Vladimiro Giacché sul Fatto quotidiano ha ricordato due cose. Al debito pubblico corrisponde ricchezza privata, detenuta da investitori, banche, compagnie assicurative, fondi italiani, per circa il 56%: lavoratori e ceto medio verrebbero colpiti duramente. Inoltre, praticare un default selettivo è di difficile praticabilità, potendosi selezionare le passività di cui negare il pagamento, non i creditori.
L'attesa di un default dei paesi più in difficoltà e di una implosione dell'intera area rendono operante una tenaglia ben descritta da Pitagora (sul manifesto del 13 ottobre).

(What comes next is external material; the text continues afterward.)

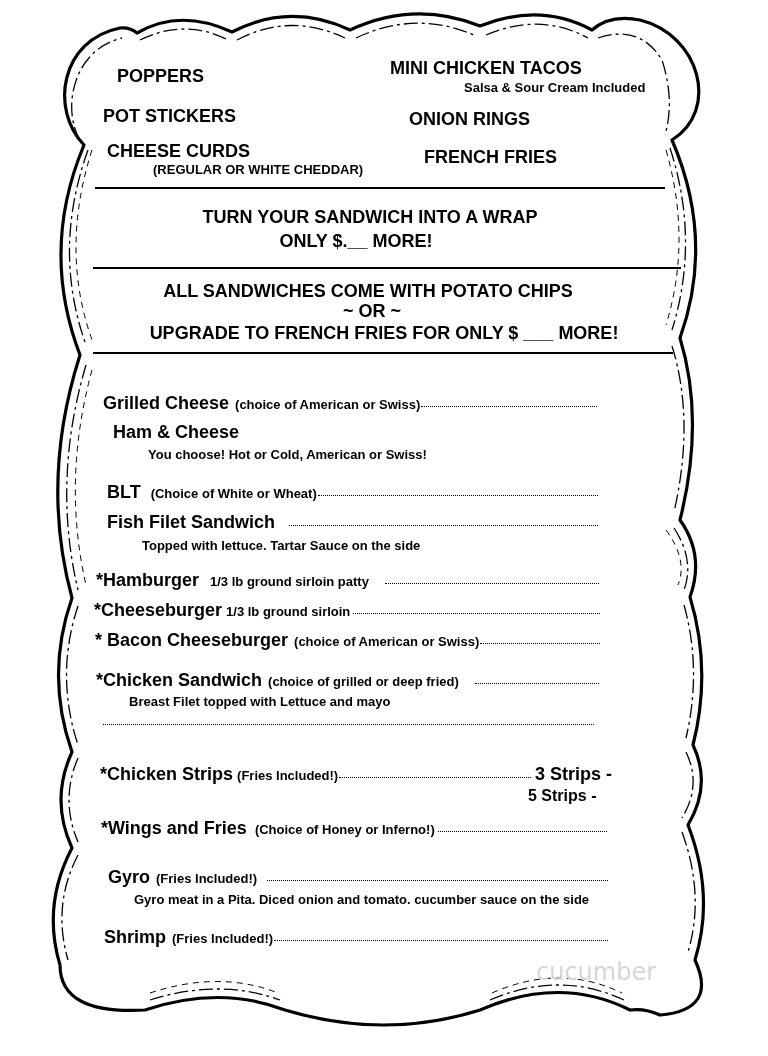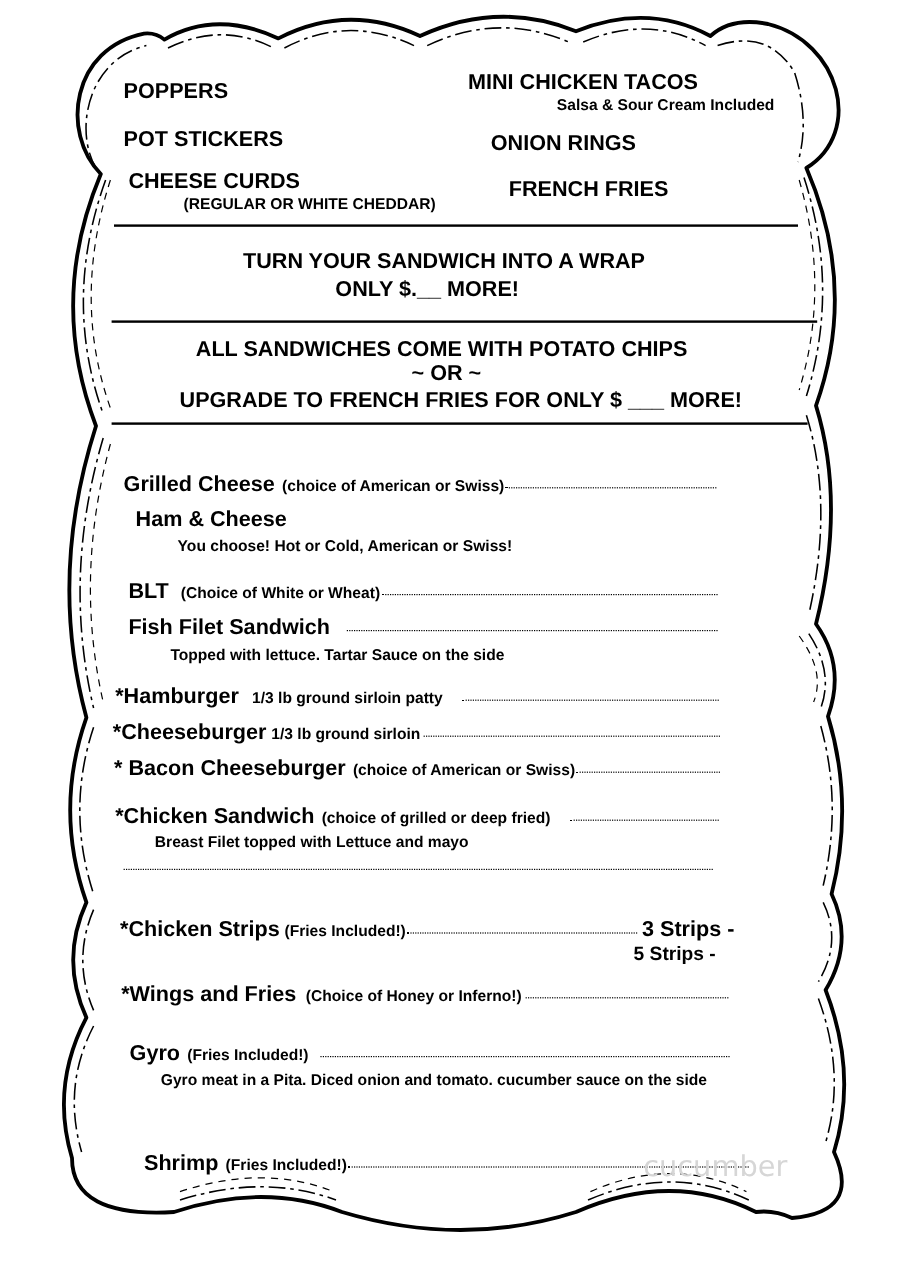"POPPERS" div.t { left: 103px -> 117px }
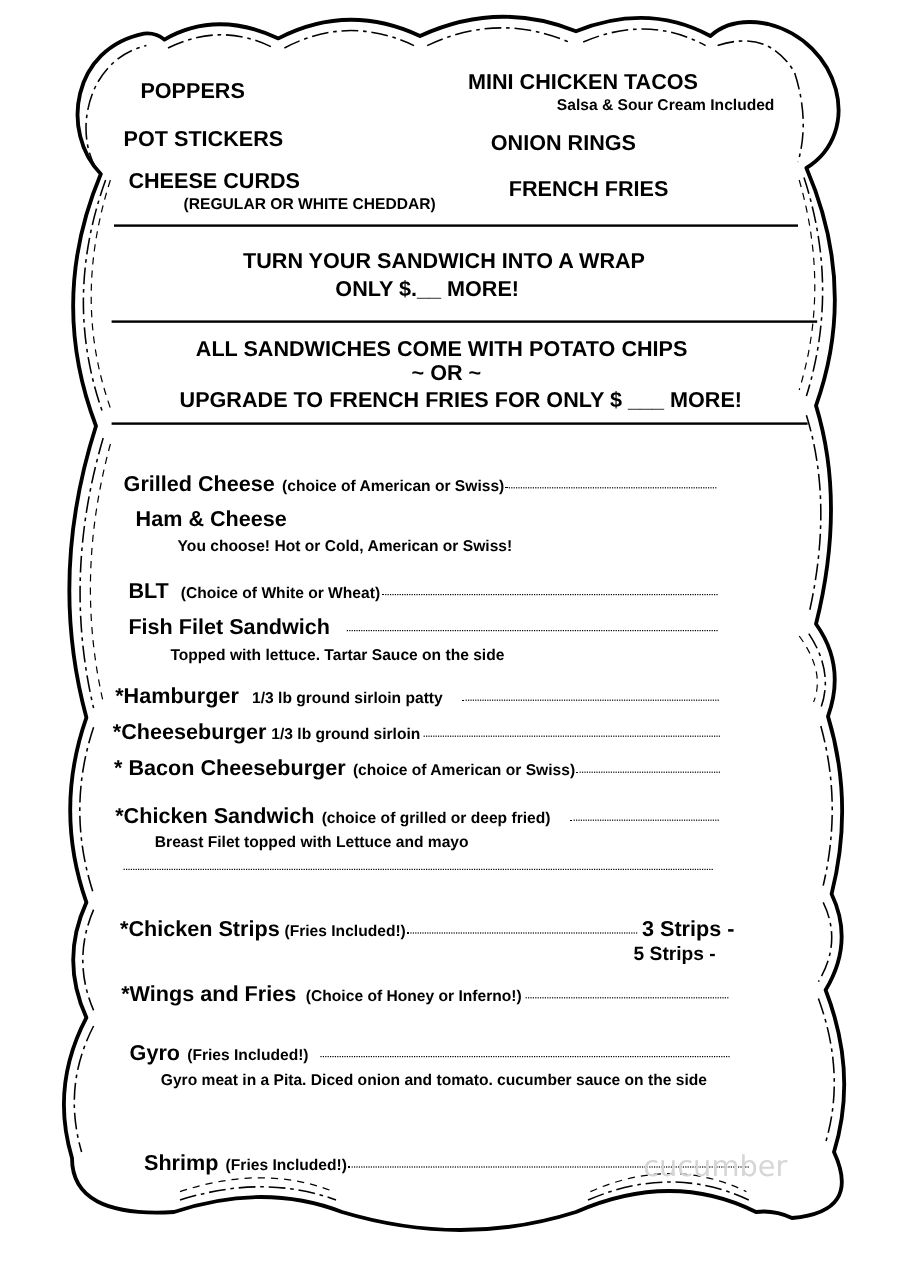"Shrimp" div.item { left: 120px -> 104px; margin-top: 32px -> none }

Sul piano globale: i fondi fuggono dall'euro verso il dollaro, con gli Stati Uniti che evitano per adesso la discesa nel baratro. Dentro l'area dell'euro: si fugge dai titoli di stato della periferia verso quelli degli stati forti. Il depauperamento di famiglie e imprese aggraverebbe la deflazione da debiti nelle aree in difficoltà, portando a una contrazione della domanda (interna) e lasciando l'onere del traino sulle spalle di una (ipotetica) domanda estera.
[... ] A seguito della paralisi del sistema bancario, dell'esplosione del debito verso l'estero, dell'esclusione dal credito internazionale e del razionamento di quello interno, default più svalutazione aumenterebbe il peso del riaggiustamento sul potere d'acquisto dei lavoratori. E' vero che nel caso italiano (secondo esportatore di manufatti in Europa) un balzo verso l'alto della competitività non è una chimera. Il recupero dei profitti non sarebbe però necessariamente legato a un miglioramento tecnico-organizzativo, e seguirebbe (in un paese dipendente dall'estero per materie prime e alta tecnologia) un forte aumento dei prezzi delle importazioni.